-- Problem to work on --
Without including any picture, copy the entries that follow word for word.
── Provided records ──
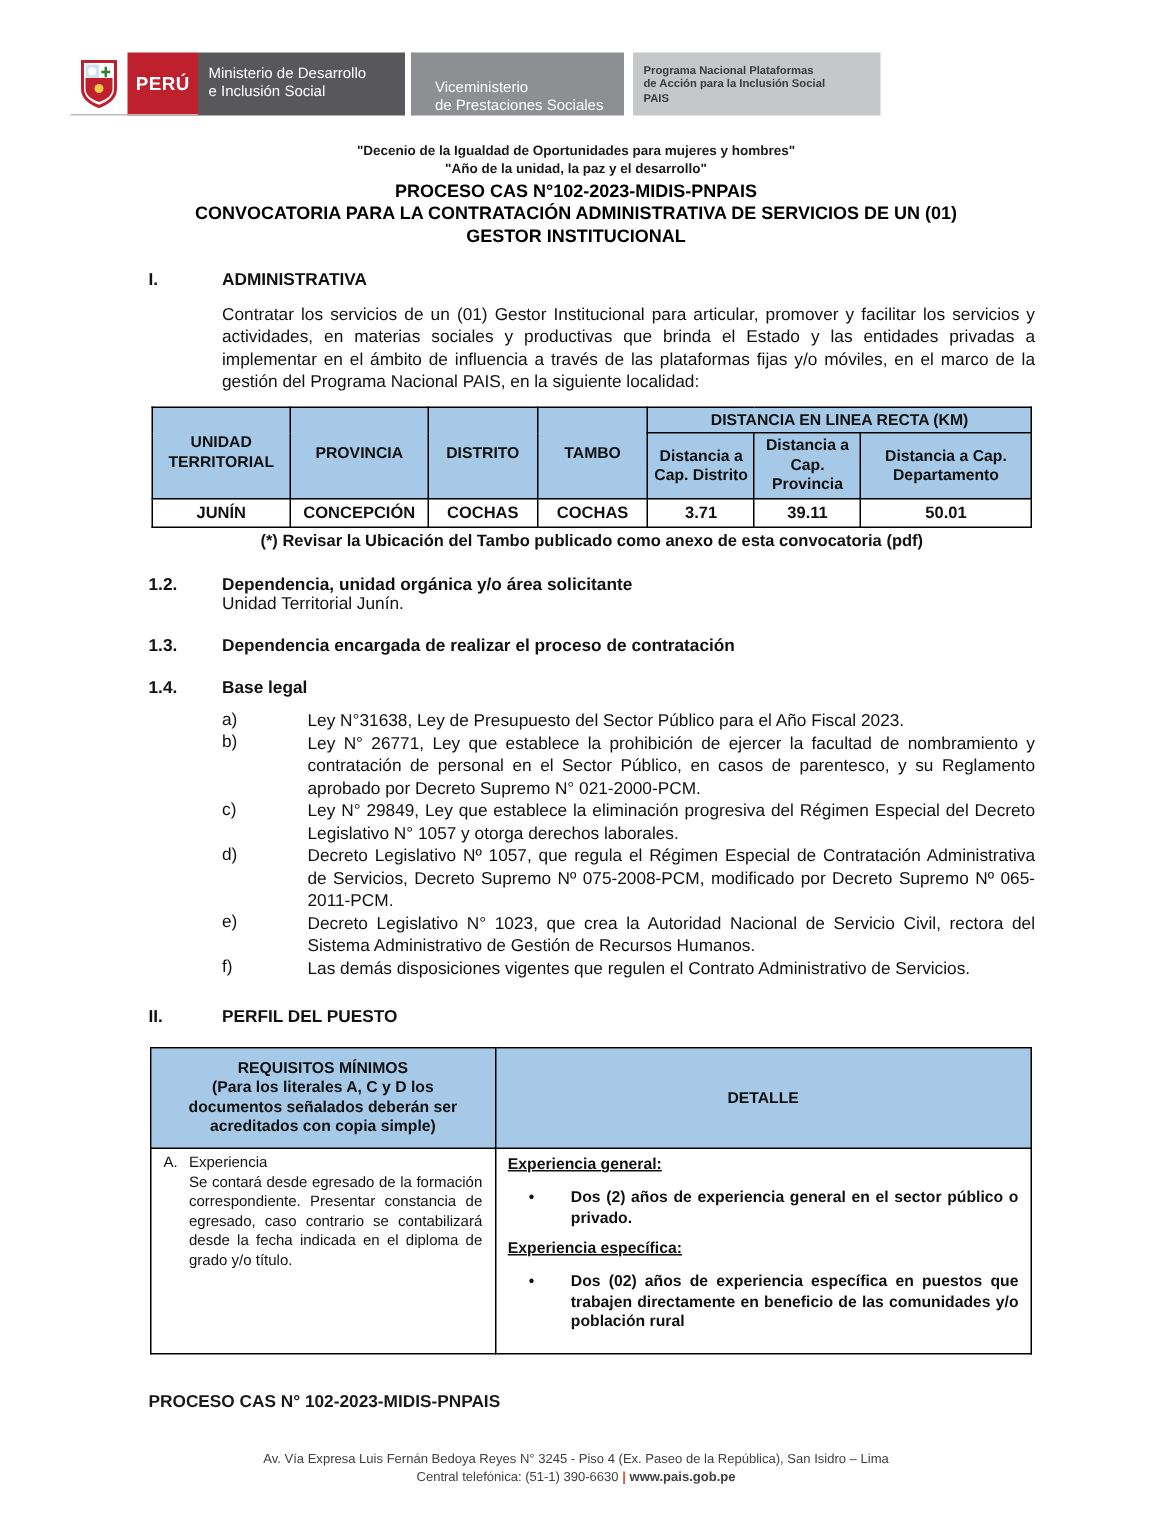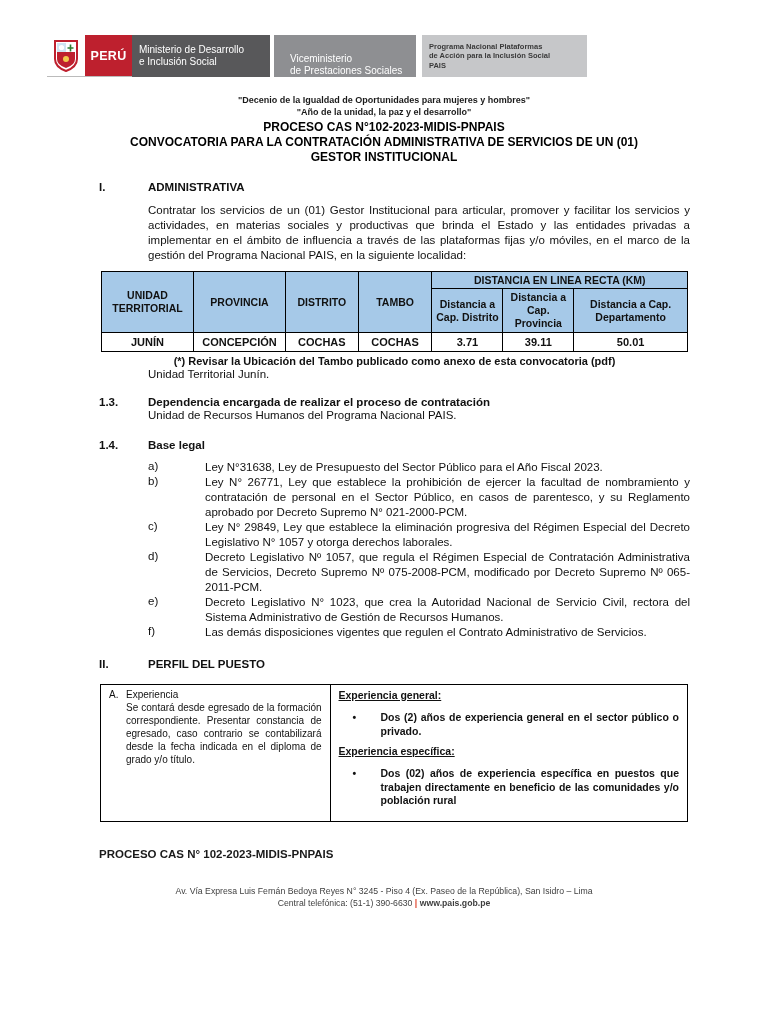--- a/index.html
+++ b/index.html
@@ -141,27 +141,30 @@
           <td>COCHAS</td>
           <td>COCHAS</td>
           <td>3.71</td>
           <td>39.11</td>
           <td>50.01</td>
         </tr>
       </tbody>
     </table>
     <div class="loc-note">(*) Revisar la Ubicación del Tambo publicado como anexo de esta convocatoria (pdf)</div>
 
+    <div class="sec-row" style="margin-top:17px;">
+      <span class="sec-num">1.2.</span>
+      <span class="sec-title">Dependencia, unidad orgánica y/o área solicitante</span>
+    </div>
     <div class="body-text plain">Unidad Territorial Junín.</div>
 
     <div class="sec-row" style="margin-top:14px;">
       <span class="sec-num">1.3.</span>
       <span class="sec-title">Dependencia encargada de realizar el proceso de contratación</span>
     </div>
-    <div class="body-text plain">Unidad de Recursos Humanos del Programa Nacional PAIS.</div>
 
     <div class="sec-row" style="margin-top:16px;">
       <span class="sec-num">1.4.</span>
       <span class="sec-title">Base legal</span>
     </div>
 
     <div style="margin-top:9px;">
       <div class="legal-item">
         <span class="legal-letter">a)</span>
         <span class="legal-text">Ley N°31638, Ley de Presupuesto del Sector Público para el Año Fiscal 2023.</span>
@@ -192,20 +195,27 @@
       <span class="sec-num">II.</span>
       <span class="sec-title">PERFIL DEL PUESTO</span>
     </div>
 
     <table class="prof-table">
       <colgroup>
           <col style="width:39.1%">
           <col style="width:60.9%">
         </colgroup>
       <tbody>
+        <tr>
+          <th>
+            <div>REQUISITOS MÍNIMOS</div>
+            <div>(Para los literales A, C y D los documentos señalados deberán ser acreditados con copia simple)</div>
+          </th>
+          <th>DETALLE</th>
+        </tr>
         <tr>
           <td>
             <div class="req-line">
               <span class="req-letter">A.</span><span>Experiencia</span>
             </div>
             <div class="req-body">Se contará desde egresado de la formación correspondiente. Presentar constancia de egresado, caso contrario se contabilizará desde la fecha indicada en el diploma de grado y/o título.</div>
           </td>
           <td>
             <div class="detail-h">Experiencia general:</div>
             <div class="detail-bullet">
───
-- Reply --
--- a/index.html
+++ b/index.html
@@ -141,27 +141,30 @@
           <td>COCHAS</td>
           <td>COCHAS</td>
           <td>3.71</td>
           <td>39.11</td>
           <td>50.01</td>
         </tr>
       </tbody>
     </table>
     <div class="loc-note">(*) Revisar la Ubicación del Tambo publicado como anexo de esta convocatoria (pdf)</div>
 
+    <div class="sec-row" style="margin-top:17px;">
+      <span class="sec-num">1.2.</span>
+      <span class="sec-title">Dependencia, unidad orgánica y/o área solicitante</span>
+    </div>
     <div class="body-text plain">Unidad Territorial Junín.</div>
 
     <div class="sec-row" style="margin-top:14px;">
       <span class="sec-num">1.3.</span>
       <span class="sec-title">Dependencia encargada de realizar el proceso de contratación</span>
     </div>
-    <div class="body-text plain">Unidad de Recursos Humanos del Programa Nacional PAIS.</div>
 
     <div class="sec-row" style="margin-top:16px;">
       <span class="sec-num">1.4.</span>
       <span class="sec-title">Base legal</span>
     </div>
 
     <div style="margin-top:9px;">
       <div class="legal-item">
         <span class="legal-letter">a)</span>
         <span class="legal-text">Ley N°31638, Ley de Presupuesto del Sector Público para el Año Fiscal 2023.</span>
@@ -192,20 +195,27 @@
       <span class="sec-num">II.</span>
       <span class="sec-title">PERFIL DEL PUESTO</span>
     </div>
 
     <table class="prof-table">
       <colgroup>
           <col style="width:39.1%">
           <col style="width:60.9%">
         </colgroup>
       <tbody>
+        <tr>
+          <th>
+            <div>REQUISITOS MÍNIMOS</div>
+            <div>(Para los literales A, C y D los documentos señalados deberán ser acreditados con copia simple)</div>
+          </th>
+          <th>DETALLE</th>
+        </tr>
         <tr>
           <td>
             <div class="req-line">
               <span class="req-letter">A.</span><span>Experiencia</span>
             </div>
             <div class="req-body">Se contará desde egresado de la formación correspondiente. Presentar constancia de egresado, caso contrario se contabilizará desde la fecha indicada en el diploma de grado y/o título.</div>
           </td>
           <td>
             <div class="detail-h">Experiencia general:</div>
             <div class="detail-bullet">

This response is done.